* _Activity_
Begin with the line below holding "font-weight: none ->" and go on through the line holding "html: <div>ALMACÉN INTERMEDIO", duplicating each line exactly and leaving out pictures.

* _Data for analysis_
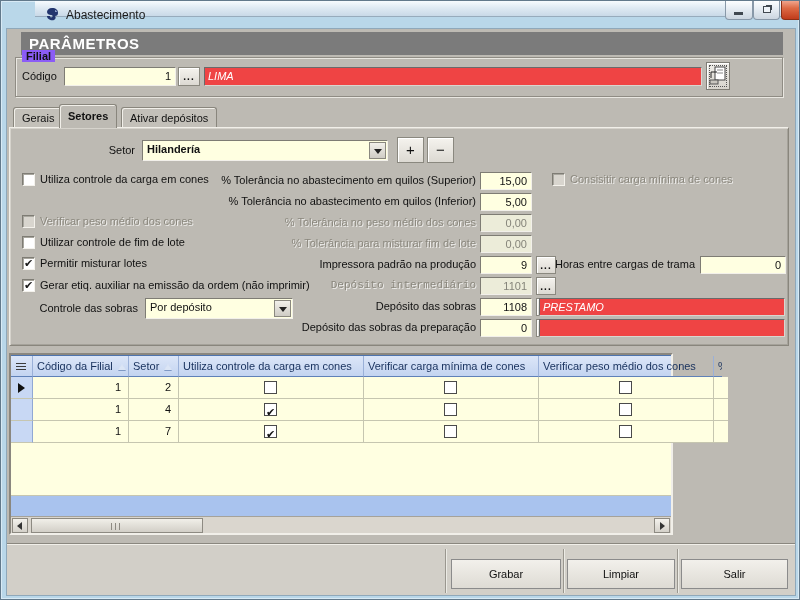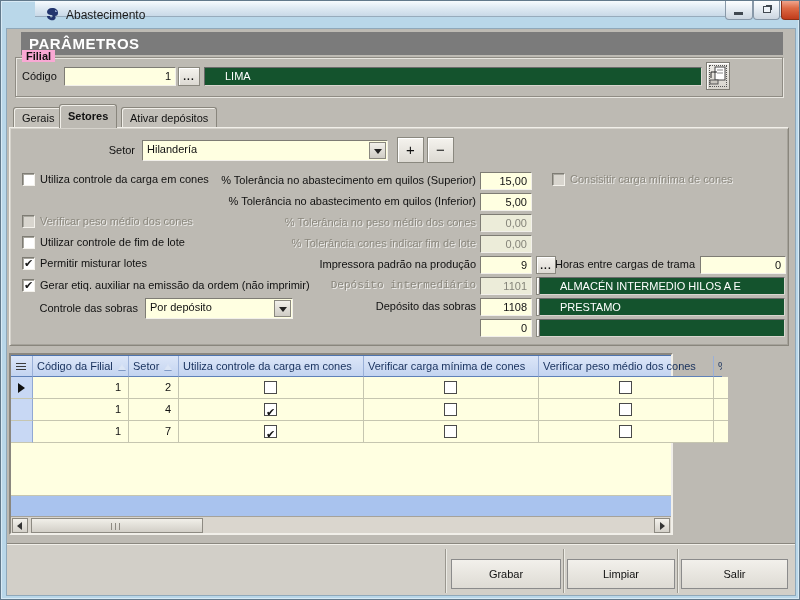"Filial" .group-legend { background: #f9a8d4 -> #8b5cf6 }
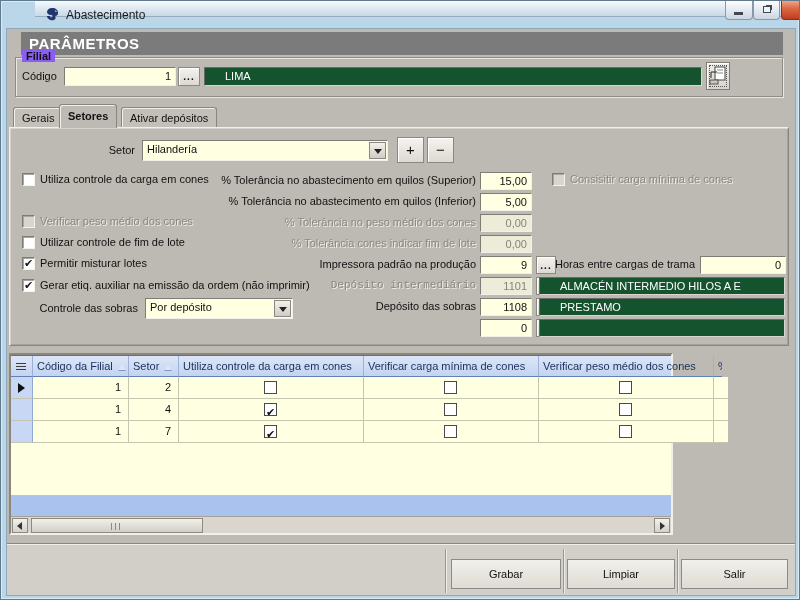"LIMA" .grayfield { background: #14532d -> #ef4444; font-style: none -> italic; padding: 0 20px -> 0 3px }
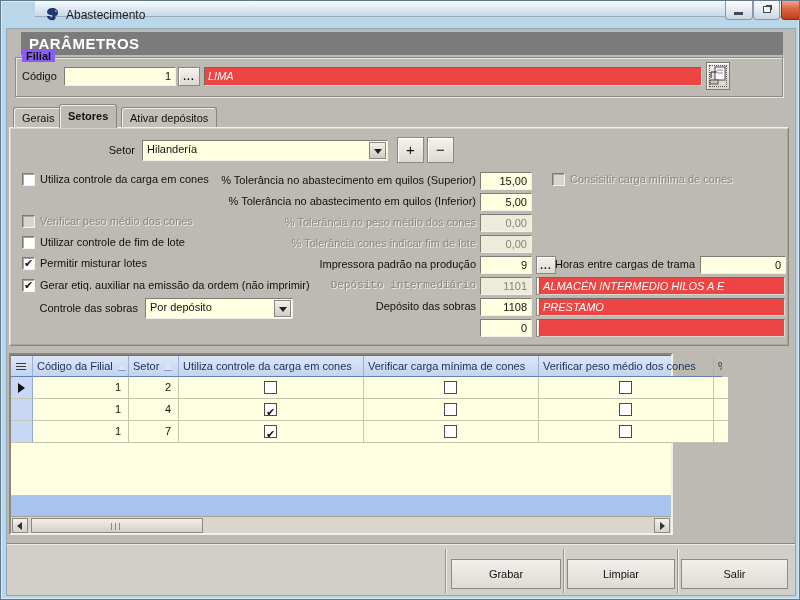"Hilandería" div.combo { font-weight: none -> bold }
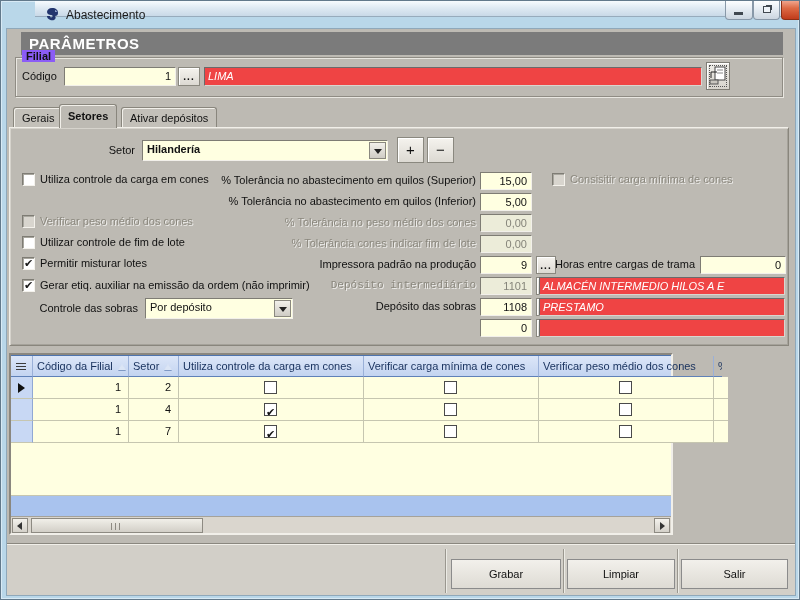"% Tolerância cones indicar fim" span.rlabel { text: cones indicar -> para misturar }
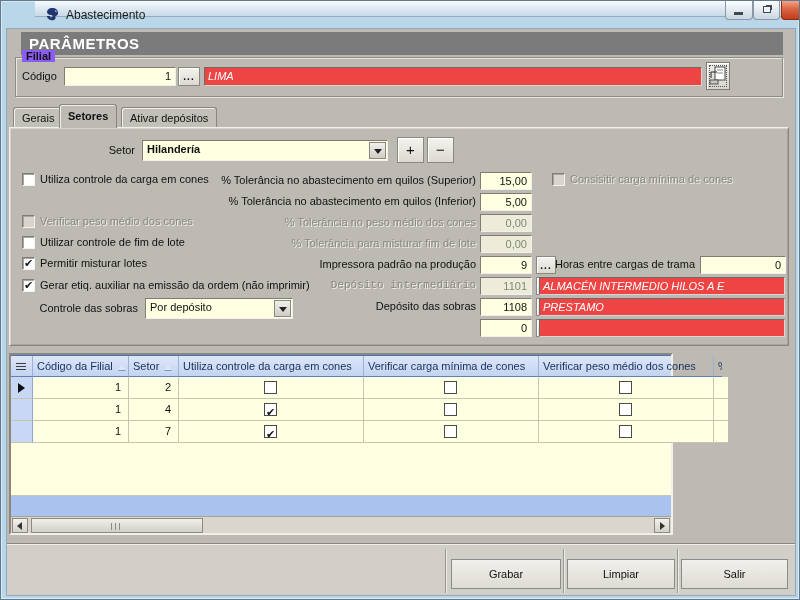"ALMACÉN INTERMEDIO HILOS A E" div.grayfield { html: <div>ALMACÉN INTERMEDIO HILOS A E</div> -> none }
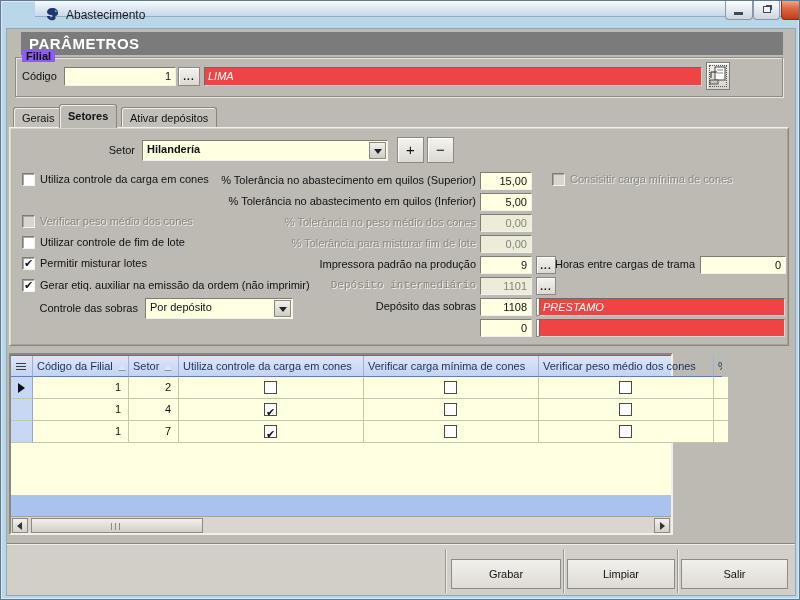"Depósito das sobras da preparação" span.rlabel { html: none -> <span>Depósito das sobras da preparação</span> }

* _Answer space_
"Hilandería" div.combo { font-weight: none -> bold }
"% Tolerância cones indicar fim" span.rlabel { text: cones indicar -> para misturar }
"ALMACÉN INTERMEDIO HILOS A E" div.grayfield { html: <div>ALMACÉN INTERMEDIO HILOS A E</div> -> none }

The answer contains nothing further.